According to the HSBC India Services Purchasing Managers Index (PMI), the domestic manufacturing industry showed factory output rising at a steady rate in the latest survey period during the month of May 2012, touching a 3-month high of 54.7. The HSBC Composite Output Index, which governs the manufacturing and services industries, posted 55.3 in May, which is a rise from 53.8 of the previous month.
Inflation and economic upheaval have been weighing down on the domestic manufacturing sector for the past few months with the result being fluctuations in the index figures. New business growth was witnessed significantly within the sector, even though it was slow paced than was expected. The other factor that drove growth in the manufacturing sector was new orders that were placed with manufacturing firms.
In a press statement, Leif Eskesen, chief economist for India and ASEAN at HSBC said that following to the weak first quarter GDP figures, the index for May is quite encouraging. According to Mr Eskesen, not only new orders poured in rapidly, activities related to employment have also picked up pace.

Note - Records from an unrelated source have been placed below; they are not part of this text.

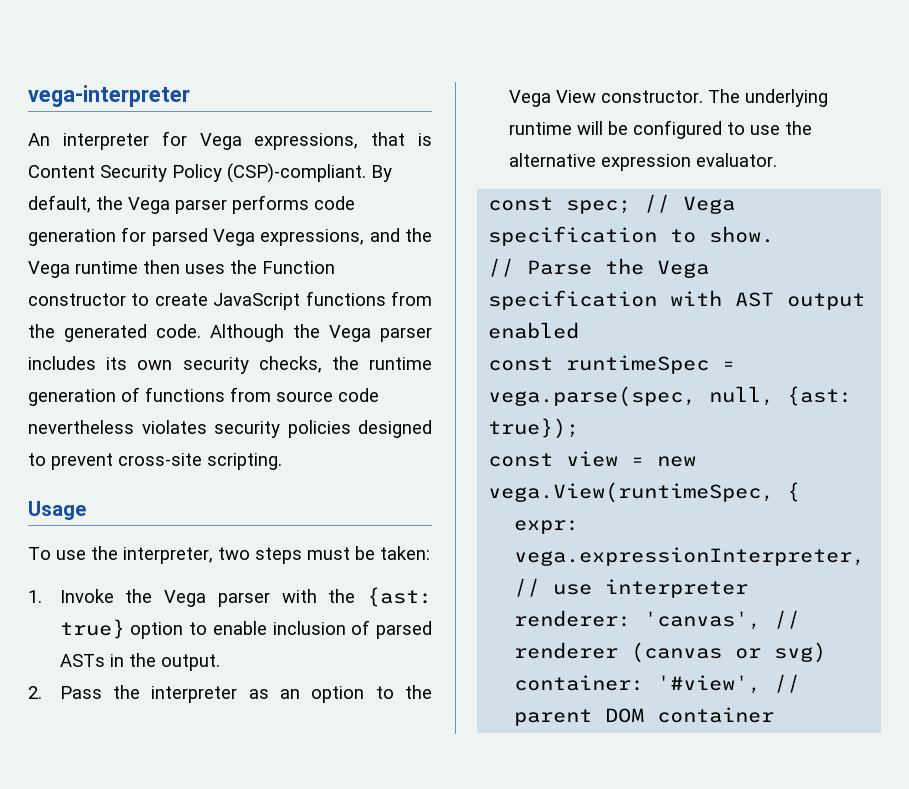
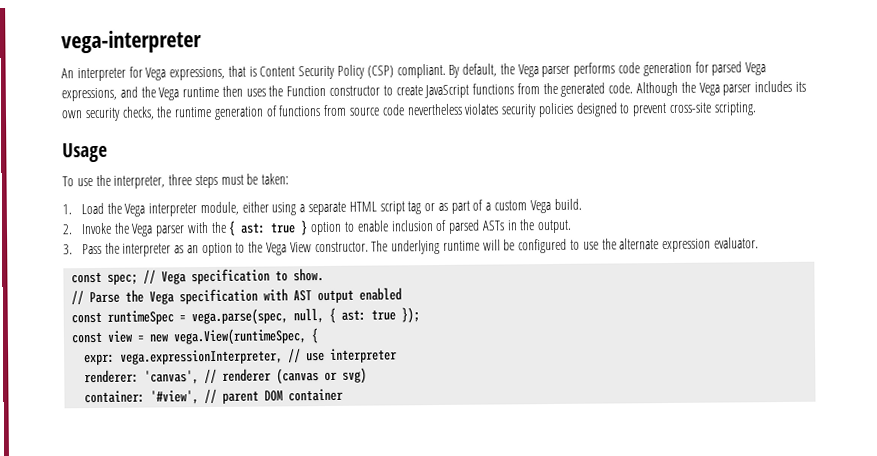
[227,163,366,183] (CSP)-compliant. -> [366,63,446,79] (CSP) compliant.
[218,547,250,560] two -> [168,174,193,186] three
(42, 596) none -> [80,198,582,217] [62,224,73,235] Load the Vega interpreter module, either using a separate HTML script tag or as part of a custom Vega build. // 2.
[367,587,432,607] [59,619,125,639] {ast: true} -> [228,220,309,236] { ast: true }
[28,686,42,699] 2. -> [63,244,73,255] 3.
[508,153,596,167] alternative -> [619,238,660,250] alternate
[787,386,853,406] [488,418,580,439] {ast: true}); -> [329,307,421,324] { ast: true });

According to Sudhanshu Chakraborty, proprietor of Sandeep Enterprise, a Kolkata based railway part equipment manufacturing unit, “Yes, new orders have come in but not enough to be very upbeat about the healthy growth of the sector. However, these figures are certainly reassuring.”
Inflation still a concern
However, there was caution in Mr Eskesen’s statement when he said that inflation figures for input and output prices had risen again and it is relatively high by standards. Even though the backward-looking GDP numbers are indicative of rising growth risks and pressures on RBI to introduce rate cuts, the index figures portray that there is no requirement for an aggressive monetary policy easing in the very near future.
In an economy struggling amidst rising inflation, the May PMI which records a 3-month high figure certainly instils a ray of hoe for the manufacturing sector.